Aim of the intervention
In 1999 Helsinki City Council decided to bring some order to the zone, recover it exclusively for pedestrians and optimise the flows generated by the bus station. That launched one of the most ambitious and complex works in the history of Finland. With an investment of 150 million euros, a large underground nodal complex was built to house, on a surface area of 54,000 square metres, a new bus and underground station. On street level the esplanade was partially occupied by new buildings, generating a succession of public spaces with more controlled proportions free from bus traffic.Description
A new building six storeys high, which houses a shopping and recreational centre, divides the old esplanade to form two squares connected by Salomonkatu street. The square on the south-west side is framed by the landmark Tennispalatsi and on the other by a new triad of buildings designed for housing and offices. At the far end of the old esplanade is Narinkka square, a square precinct of about eighty metres along the sides and named in memory of the old Kamppi Jewish market. One of the faces of the square is the military barracks that had housed the old bus station and which now contains a new cultural centre. Both the new squares, like Salomonkatu and the three inter-crossing streets that lead into them, are public spaces reserved exclusively for pedestrians and provide the roof of a large underground bus terminal.All the buses enter the station by ramps at the ends of those streets, so that, as at an airport, in the whole intervention zone traffic never coincides on the same level with pedestrians, who enter the interior of the complex through the central building. On the first underground level is the local bus terminal, connecting the centre of Helsinki with its metropolitan area. One level below we find the long distance bus terminal, a public car park and a large logistic goods zone. All the passenger waiting and walking zones are enclosed in heated and air-conditioned spaces that receive natural light from large skylights on the ground of the squares. Moreover, all the spaces have large windows that provide direct visual contact with the bus access platforms. The whole complex is designed for the comfortable movement of the disabled or people carrying luggage. Moreover, the routes and entrances to the platforms are signposted with reliefs that can be read with the fingers or a stick. Lastly, thirty metres deep [fifteen metres below sea level], we find the Kamppi underground railway station, which has been refurbished to integrate it completely into the new complex.
Assessment
When it comes to describing this work in progress as a public space its condition as an enclosed, built space and the substantial presence of commercial and private surface areas cannot pass unnoticed. However, given the harshness of the Finnish climate we can easily understand the need to have covered, heated public spaces which in winter complement the open air part of the complex. Also, as well as making a valuable economic contribution to the financing of the intervention, the provision of private surface areas does not dilute the leading role of public transport in the whole operation.

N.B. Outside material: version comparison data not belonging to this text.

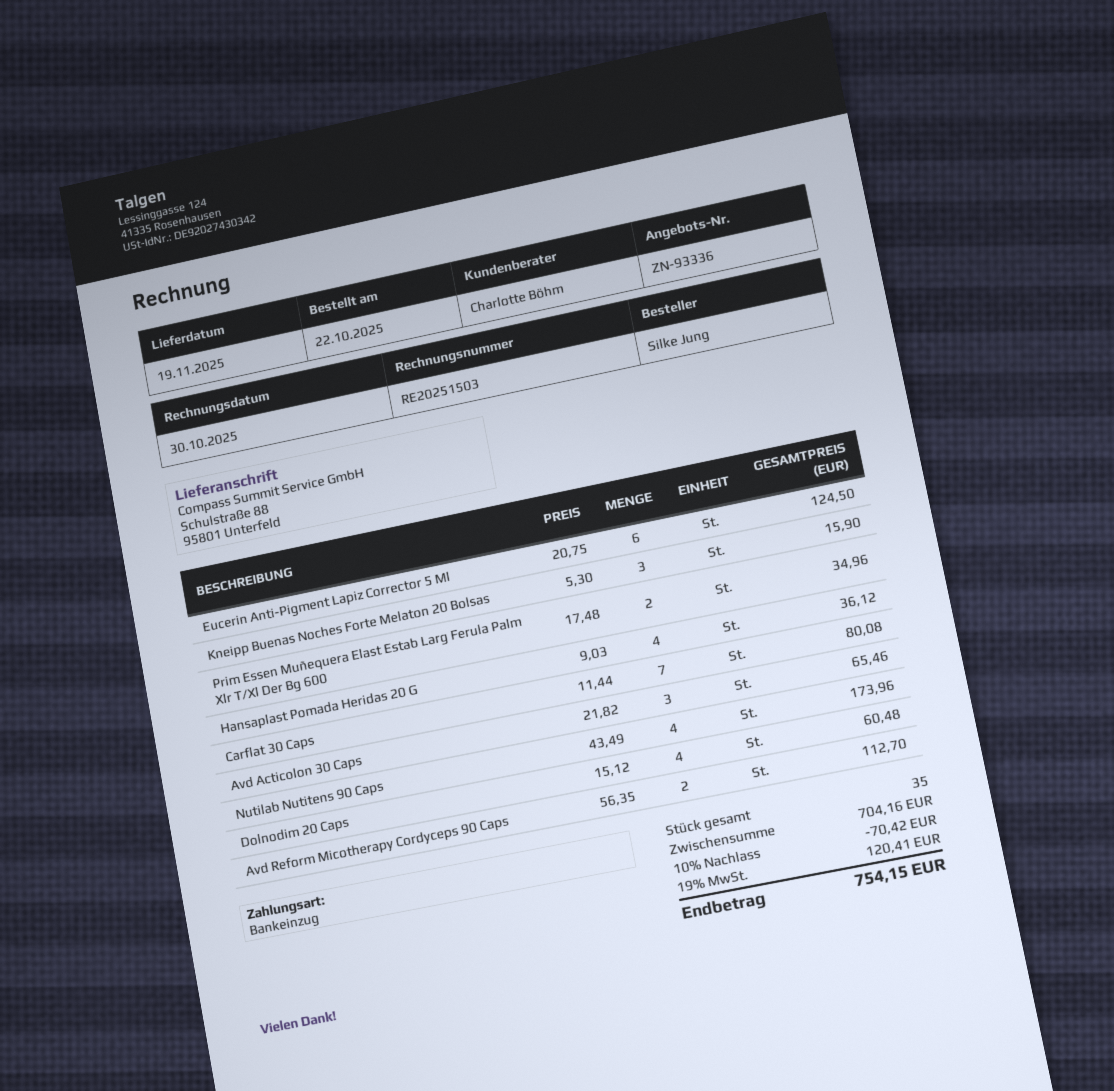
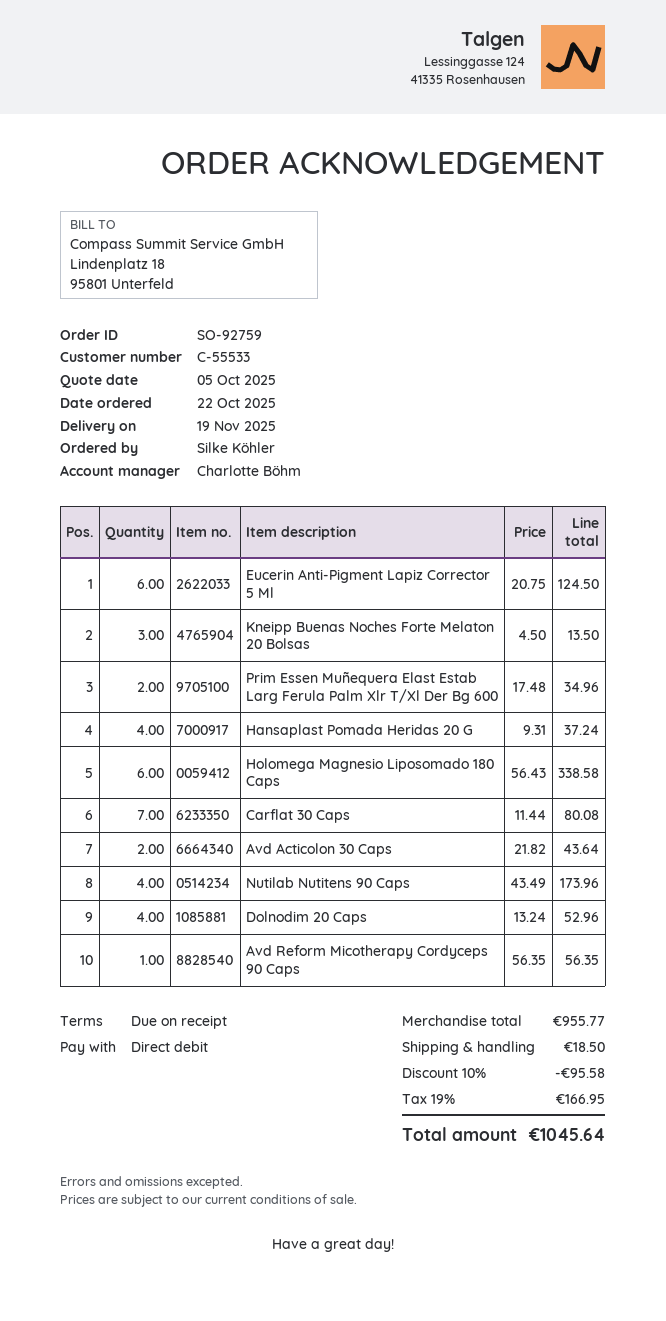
ordered by: Silke Jung -> Silke Köhler
Kneipp Buenas Noches Forte Melaton 20 Bolsas: 3 x 5.30 = 15.90 -> 3 x 4.50 = 13.50
Hansaplast Pomada Heridas 20 G: 4 x 9.03 = 36.12 -> 4 x 9.31 = 37.24
Avd Acticolon 30 Caps: 3 x 21.82 = 65.46 -> 2 x 21.82 = 43.64
Dolnodim 20 Caps: 4 x 15.12 = 60.48 -> 4 x 13.24 = 52.96
Avd Reform Micotherapy Cordyceps 90 Caps: 2 x 56.35 = 112.70 -> 1 x 56.35 = 56.35
Holomega Magnesio Liposomado 180 Caps: none -> 6 x 56.43 = 338.58
subtotal: 704.16 -> 955.77
discount: 10% = 70.42 -> 10% = 95.58
shipping: none -> 18.50
tax: 19% = 120.41 -> 19% = 166.95
total: 754.15 -> 1045.64

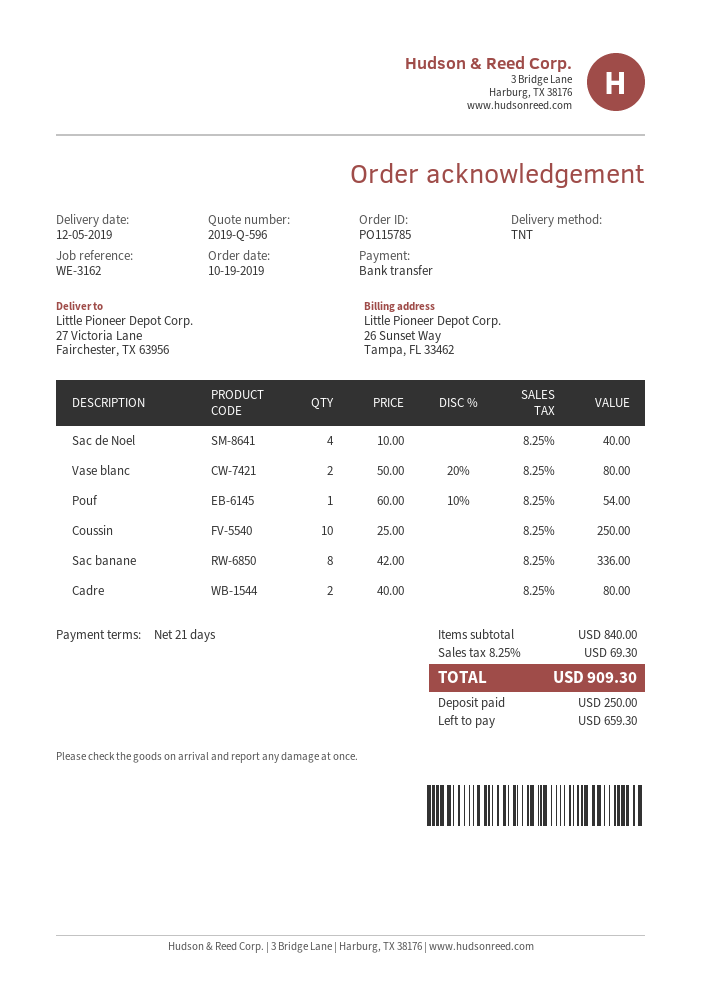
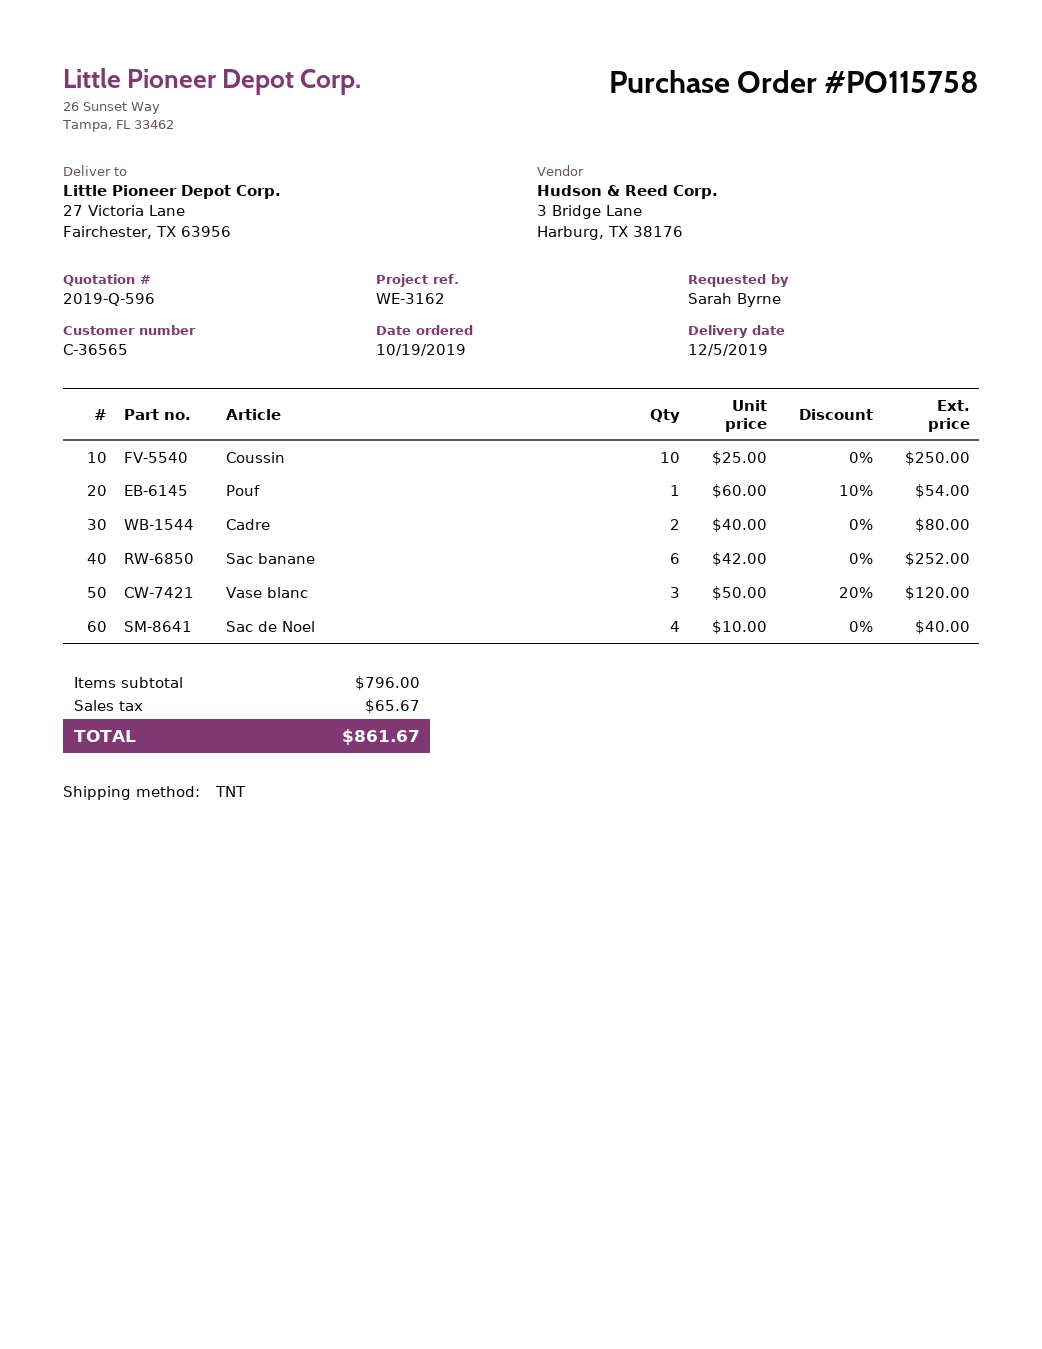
order number: PO115785 -> PO115758
Vase blanc: 2 x 50.00 - 20% = 80.00 -> 3 x 50.00 - 20% = 120.00
Sac banane: 8 x 42.00 = 336.00 -> 6 x 42.00 = 252.00
subtotal: 840.00 -> 796.00
tax: 69.30 -> 65.67
total: 909.30 -> 861.67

Moreover, the coexistence of public and private land, a characteristic of cities which normally occurs as juxtaposition, becomes superimposition here. That turnaround involves costly structural consequences but frees large amounts of space and substantially enriches the flows that converge on its different levels. Furthermore, the strategy is based on the conception of a civic structure that precedes the splitting up of the property. And so, in tune with the first urban utopias of modernity, the Kamppi complex synthesises a fragment of vertical city where public and private follow the pattern of a great structural symphony.David Bravo Bordas, architect
[Last update: 02/05/2018]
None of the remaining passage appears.